◆ **AIM OF THE TASK**:
Only the lines below starting at the one containing "-84,7 +84,7 @@" and ending at the one containing "border-radius: 5px;" belong in the answer, each copied exactly.

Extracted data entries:
=== Section Start ===

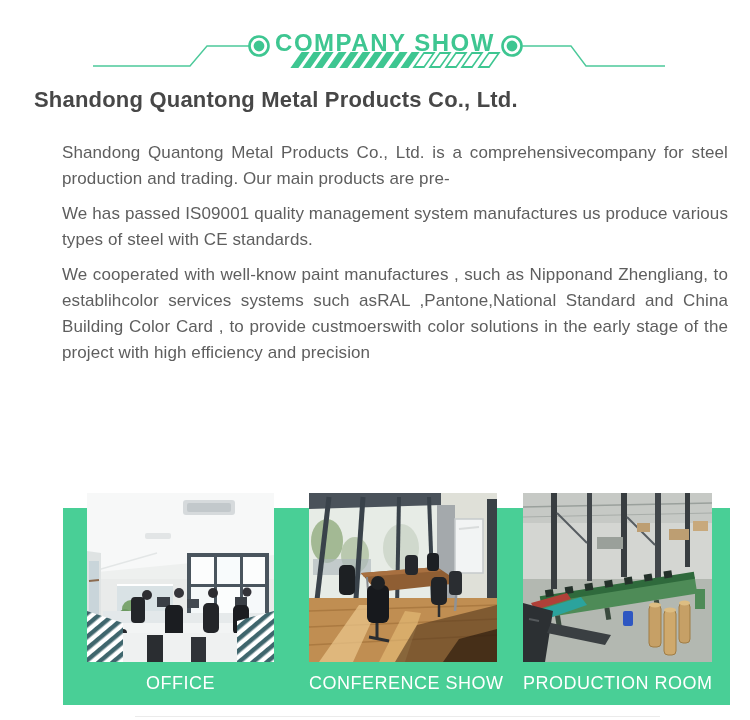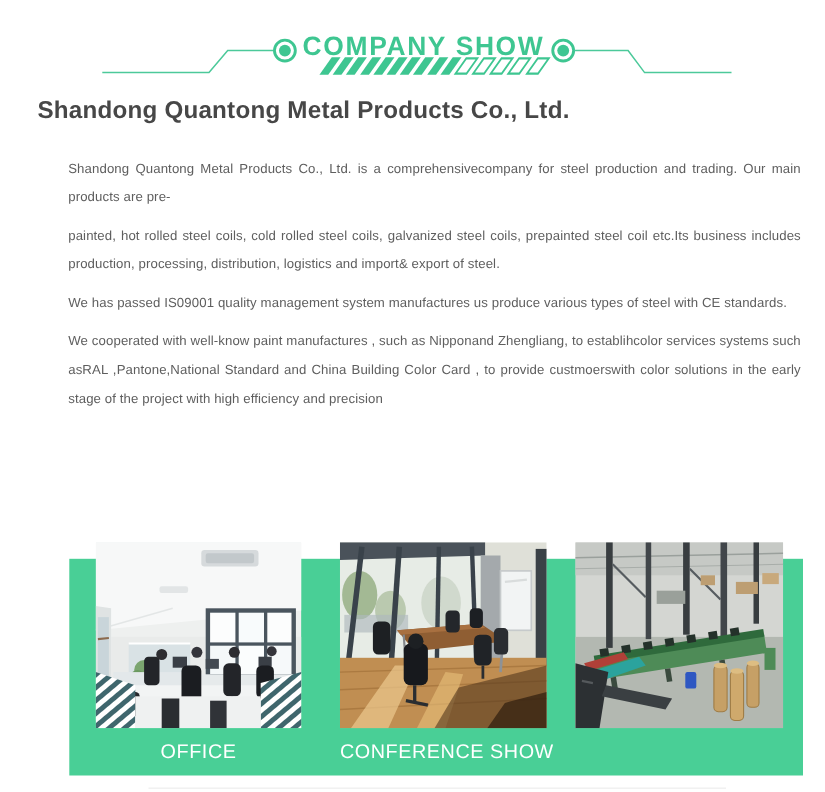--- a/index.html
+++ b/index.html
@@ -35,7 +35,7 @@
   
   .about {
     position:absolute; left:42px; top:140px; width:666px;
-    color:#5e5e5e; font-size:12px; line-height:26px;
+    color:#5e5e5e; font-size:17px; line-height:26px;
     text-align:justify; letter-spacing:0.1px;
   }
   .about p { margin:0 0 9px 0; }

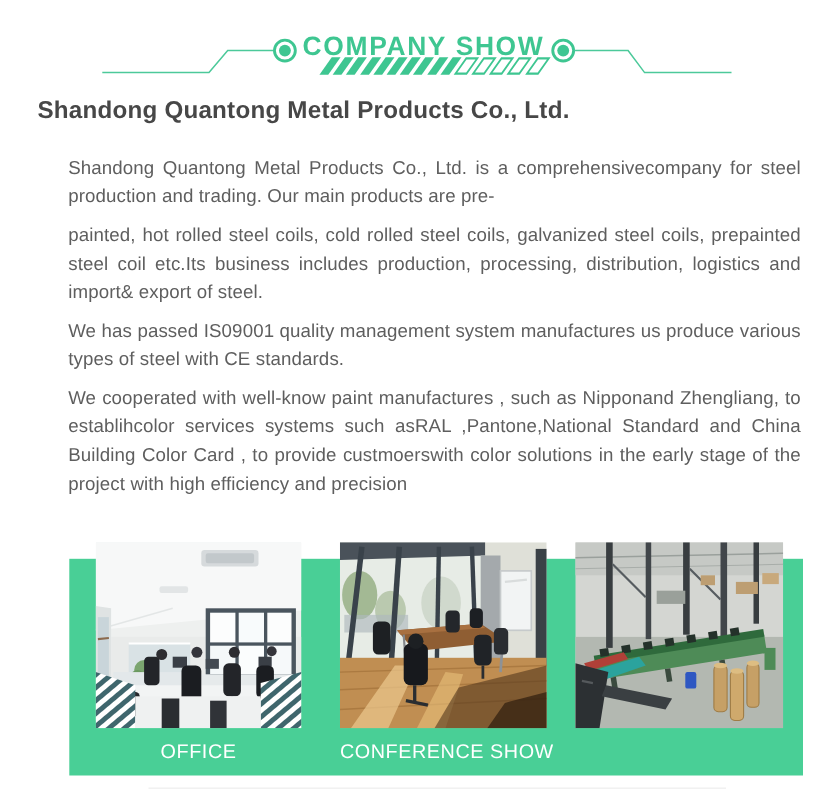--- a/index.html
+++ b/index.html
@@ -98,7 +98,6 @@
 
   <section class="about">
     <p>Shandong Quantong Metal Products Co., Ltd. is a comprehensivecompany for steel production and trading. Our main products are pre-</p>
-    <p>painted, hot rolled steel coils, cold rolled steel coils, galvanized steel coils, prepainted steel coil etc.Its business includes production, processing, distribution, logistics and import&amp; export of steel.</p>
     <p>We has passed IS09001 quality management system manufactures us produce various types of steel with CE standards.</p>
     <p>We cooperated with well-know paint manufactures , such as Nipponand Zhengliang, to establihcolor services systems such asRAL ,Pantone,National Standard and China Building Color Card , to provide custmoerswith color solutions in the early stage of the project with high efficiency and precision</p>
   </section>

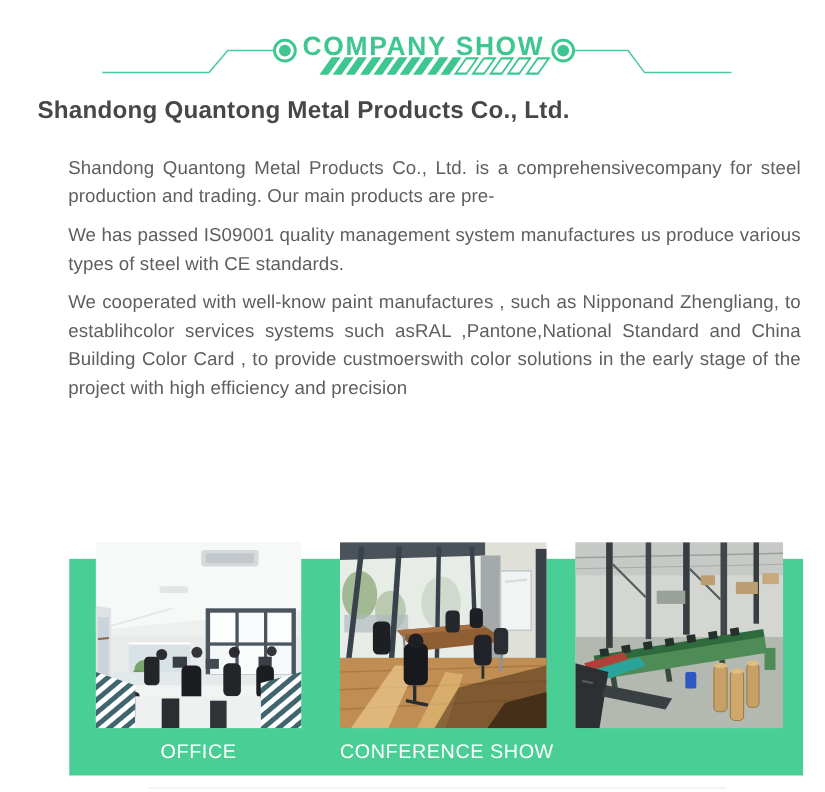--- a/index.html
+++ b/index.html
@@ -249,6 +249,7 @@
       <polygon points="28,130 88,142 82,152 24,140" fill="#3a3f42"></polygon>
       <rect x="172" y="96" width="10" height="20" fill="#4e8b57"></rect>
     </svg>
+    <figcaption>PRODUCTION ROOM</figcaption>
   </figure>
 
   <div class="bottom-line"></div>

=== Section End ===
=== Section Start ===

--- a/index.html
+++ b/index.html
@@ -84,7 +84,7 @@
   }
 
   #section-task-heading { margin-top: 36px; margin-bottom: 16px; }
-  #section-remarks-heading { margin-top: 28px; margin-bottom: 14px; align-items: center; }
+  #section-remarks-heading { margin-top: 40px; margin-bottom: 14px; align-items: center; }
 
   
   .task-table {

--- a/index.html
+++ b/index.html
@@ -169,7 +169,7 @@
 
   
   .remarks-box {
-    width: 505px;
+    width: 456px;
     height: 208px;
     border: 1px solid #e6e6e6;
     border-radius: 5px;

=== Section End ===

◆ **RESPONSE TO THE EXERCISE**:
@@ -84,7 +84,7 @@
   }
 
   #section-task-heading { margin-top: 36px; margin-bottom: 16px; }
-  #section-remarks-heading { margin-top: 28px; margin-bottom: 14px; align-items: center; }
+  #section-remarks-heading { margin-top: 40px; margin-bottom: 14px; align-items: center; }
 
   
   .task-table {

--- a/index.html
+++ b/index.html
@@ -169,7 +169,7 @@
 
   
   .remarks-box {
-    width: 505px;
+    width: 456px;
     height: 208px;
     border: 1px solid #e6e6e6;
     border-radius: 5px;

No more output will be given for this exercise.